洛雲輕回了臨祧,左右不見洛歌身影,倒是見到了祁酒,還有許久不見的祁灼。
話說祁灼服用了龍族特制的秘藥之後,臨盆的日子提前了數百年。
這不,前不久祁灼誕下了應龍孫兒輩的老ど——一條小白龍。
正名尚未擬好,適逢洛歌出事,應龍匆匆離去,無奈之下,離螭只是隨便起了個乳名,名喚小白。
听聞洛歌出事,祁灼出于擔憂,便央求著離螭,將小白托付給囚牛夫婦看覷,而後來了凡界。
又適逢祁酒從仙界歸來,兄妹二人聊著話語,便發覺了不遠處緩緩走來的洛雲輕。
「雲輕妹妹。」祁灼側眸溫婉一笑,對上洛雲輕通紅的雙眼,不由得一愣,「好妹妹你怎生哭了?」
洛雲輕一下子撲進了祁灼的懷中,口吻又變得哽咽︰「阿灼姐姐,珩哥哥,珩哥哥他——」
意識到情況不對,祁酒和祁灼對視一眼,而後前者掐指推演起來。
這一推演,他便蹙起了眉頭。
公子依殺了洛天?
這廝不是死了麼?
緣何他還能現身,並擁有那般強悍的靈魂力?
祁酒將自己推演之事傳音入密告訴了祁灼。
祁灼心頭一驚。
羌棣隕落一事她是知道了的,這不想沒過多久,阿珩竟然也緊接著隕落了。
倘若蘇蘇回來,發覺自己的弟弟身死魂散,那得多難過啊。
祁灼拍著洛雲輕的肩膀,柔聲安慰起來︰「逝者如斯,節哀順變。好妹妹莫哭,阿珩他功德深厚,想必是被封神榜記錄在案的。他朝蘇蘇召喚封神榜,阿珩必定可以封神。屆時,你二人便可團聚。」
听到此處,洛雲輕忍不住抬眸,滿懷希冀地問道︰「真的嗎?」
「真的。」祁灼笑意盈盈地撫模了一下洛雲輕的頭。
洛雲輕這一雙眼楮很是干淨,大抵同為星宿仙君的緣故吧,祁灼下意識將她當成了已故的婺秋。
祁酒听罷,抿唇不語。
他轉過頭,悄然嘆出一口氣。
倘若他們曉得了封神榜只能分封在世的功德者,那些已故的只能被封神輪回轉世,勢必會難過不已的。
彼時,龍不離和軒轅雲景,還有顧知安也過來了。
望見洛雲輕通紅的眼,紛紛擔憂詢問,問出事情前後,皆是沉下了眼眸。
洛天同他們出生入死多次,他們早已將之視作手足兄弟。
如今洛天不明不白便被那形似公子依的邪祟之人抹除了,他們豈會容忍?
龍不離當即便擬出了一張公子依的畫像,而後分化無數,添上自己的精神力,使用秘術將之傳給龍氏一族的每個弟子。

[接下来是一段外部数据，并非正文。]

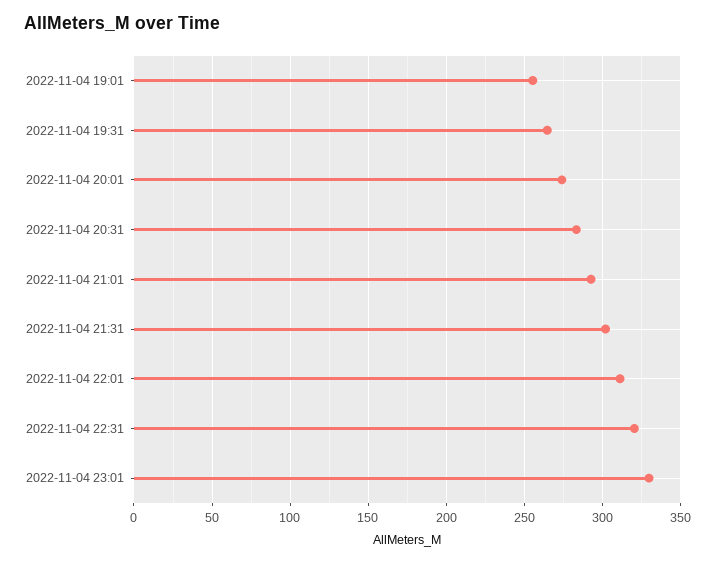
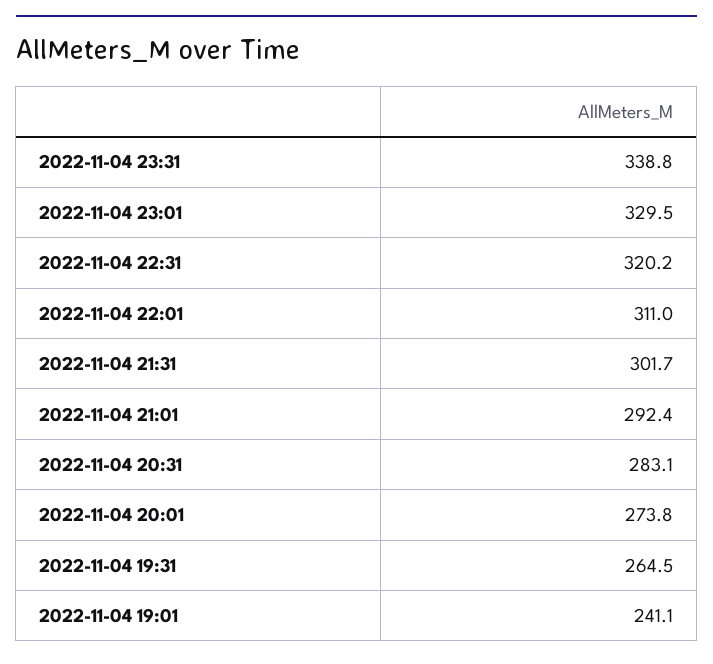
2022-11-04 19:01: 255 -> 241.1
2022-11-04 23:31: none -> 338.8

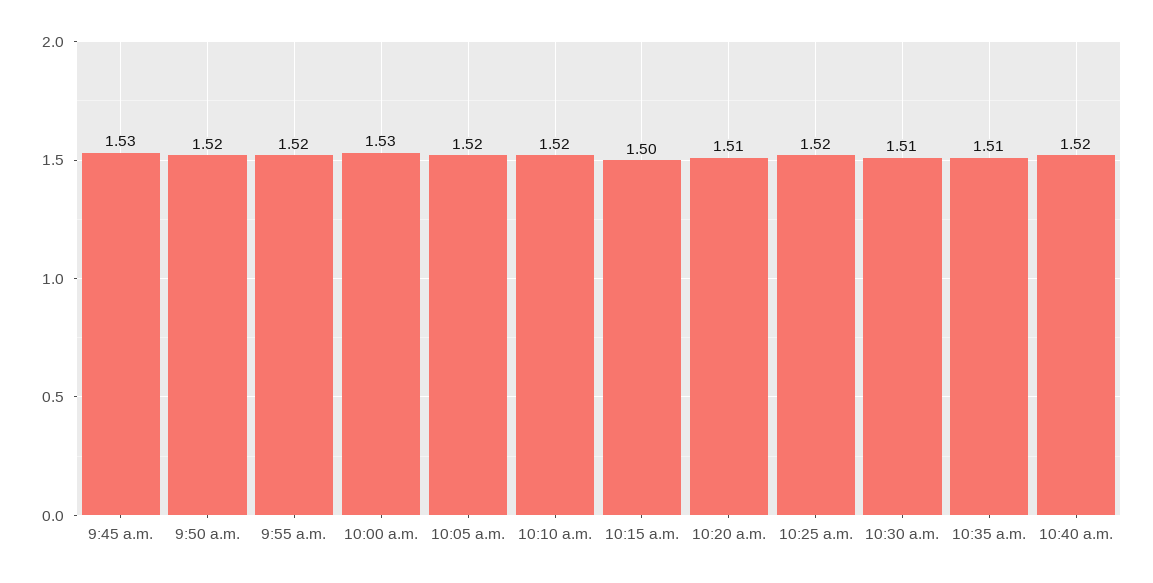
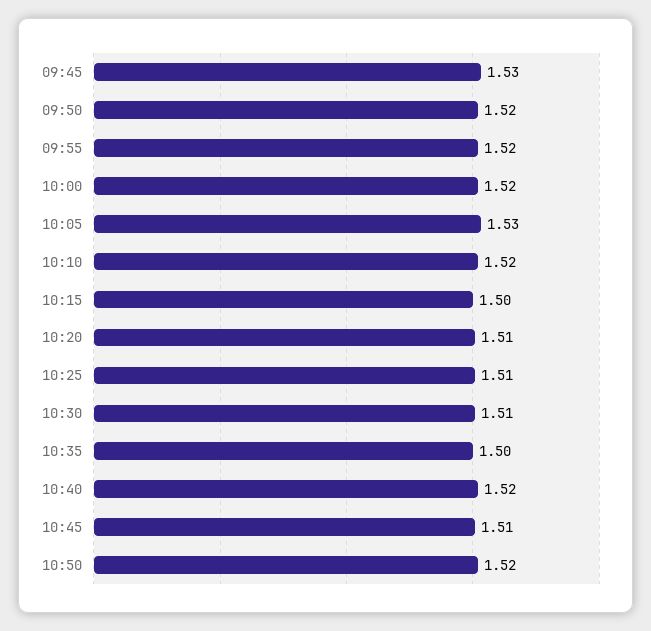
10:00 a.m.: 1.53 -> 1.52
10:05 a.m.: 1.52 -> 1.53
10:25 a.m.: 1.52 -> 1.51
10:35 a.m.: 1.51 -> 1.5
10:45: none -> 1.51
10:50: none -> 1.52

「龍氏弟子听令,吾以族長龍不離之名,特令爾等搜尋此子下落。不可打草驚蛇,一旦尋得,勢必焚毀手中畫像,而後上報。」他捻訣傳音入密,冷冷啟唇。
「喏!」每個龍氏弟子聞言,紛紛朝著龍不離所在的臨祧作揖一拜。
軒轅雲景亦是以帝王之名,對自己的臣子下了同樣的召令。
包括位于莽荒大陸的水氏一族和蘇氏一族,還有黎氏一族。
當這些世家弟子看到公子依的畫像時,紛紛錯愕了。
這不是那通天邪教的公子依麼?
他不是死了?
怎會再臨世間?
難道,他還有個同胞兄弟,要光復通天邪教?
一時間,這些世家弟子人心惶惶。
卻又很快鎮定下來。
都是些漏網之魚,怕什麼。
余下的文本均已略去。